На самом деле главная мысль, заставляющая сжиматься маленьким комком человеческого вещества: «Неужели это все мне?». И две тысячи лет христианской культуры, и семейные обеды с друзьями, и плей-лист времен десятого класса, и — не требую, но уповаю на это — вечная жизнь?

Кажется: «Ну нет. Мне пока рано. Поумнею и приду. Сначала прочитаю всех богословов и одолею тот сборник о примирении софиологии и неопатристического синтеза». Кажется: «Эм. Извините, но я не Ксения Блаженная, я ногти крашу и смотрю глупые фильмы, когда у меня простуда». Кажется: «Да что я вообще могу сделать? Там люди на пяти языках говорят и труды пишут, а я — ленивая журналистка с сомнительным чувством юмора».

И начинается беготня от Бога: не смотри на меня, пожалуйста, я у Тебя получилась не очень. Я как-нибудь потом к Тебе приду, когда стану быстрее, выше, сильнее, а Ты пока подожди, не надо Тебе такую меня.

А Бог продолжает жить своей жизнью, направляет меня к людям, которые становятся мне близкими, показывает Свои города и творения и ждет: терпеливо, спокойно, как может только Он и не могут дети Его, человеки. Я вздыхаю, вытаскиваю из-под одеяла одну ногу, другую, спотыкаюсь об угол дивана, взвываю от боли, одеваюсь, выползаю на остановку, все-таки еду в храм и чувствую, как на фоне неминучей смерти, над всей моей нелепостью, глупостью, мелкой трусостью и житейским тщеславием «свет во тьме светит». Потому что это все — мне. И сонной кондукторше, и типично петербургскому интеллигентному дедушке, и музыкантам на Невском, и каждому моему френду с фейсбука.

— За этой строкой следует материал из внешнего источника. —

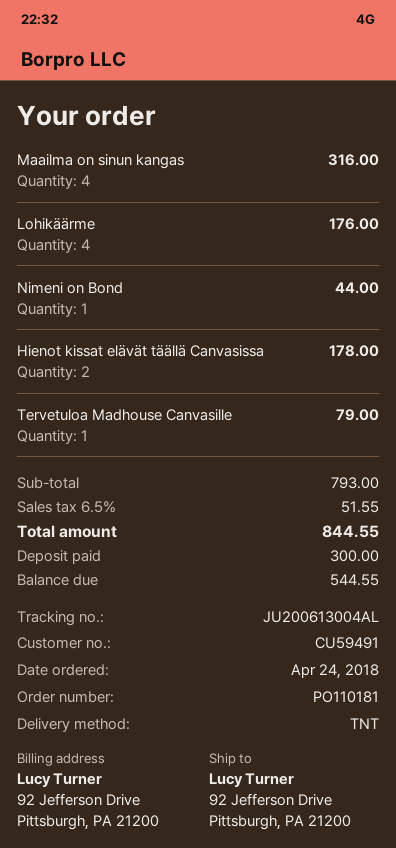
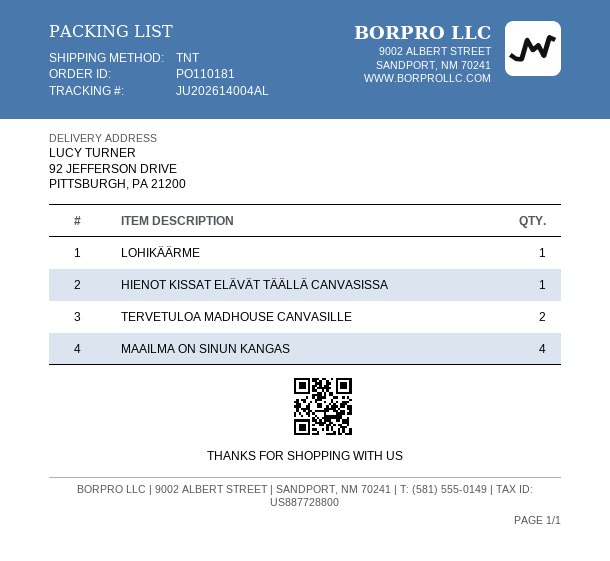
tracking number: JU200613004AL -> JU202614004AL
Lohikäärme: 4 -> 1
Nimeni on Bond: 1 -> none
Hienot kissat elävät täällä Canvasissa: 2 -> 1
Tervetuloa Madhouse Canvasille: 1 -> 2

Это нам — просыпаться, завтракать, включать смешной сериал, опаздывать и выбирать новогодние подарки. Нам сталкиваться со сложностью, нежностью, уязвимостью. Нам подбирать слова, когда кажется, что лучше замкнуться в себе, отказаться от дара речи и притвориться мертвыми.

Нам — залезать в кусты, трястись в них и выбираться обратно.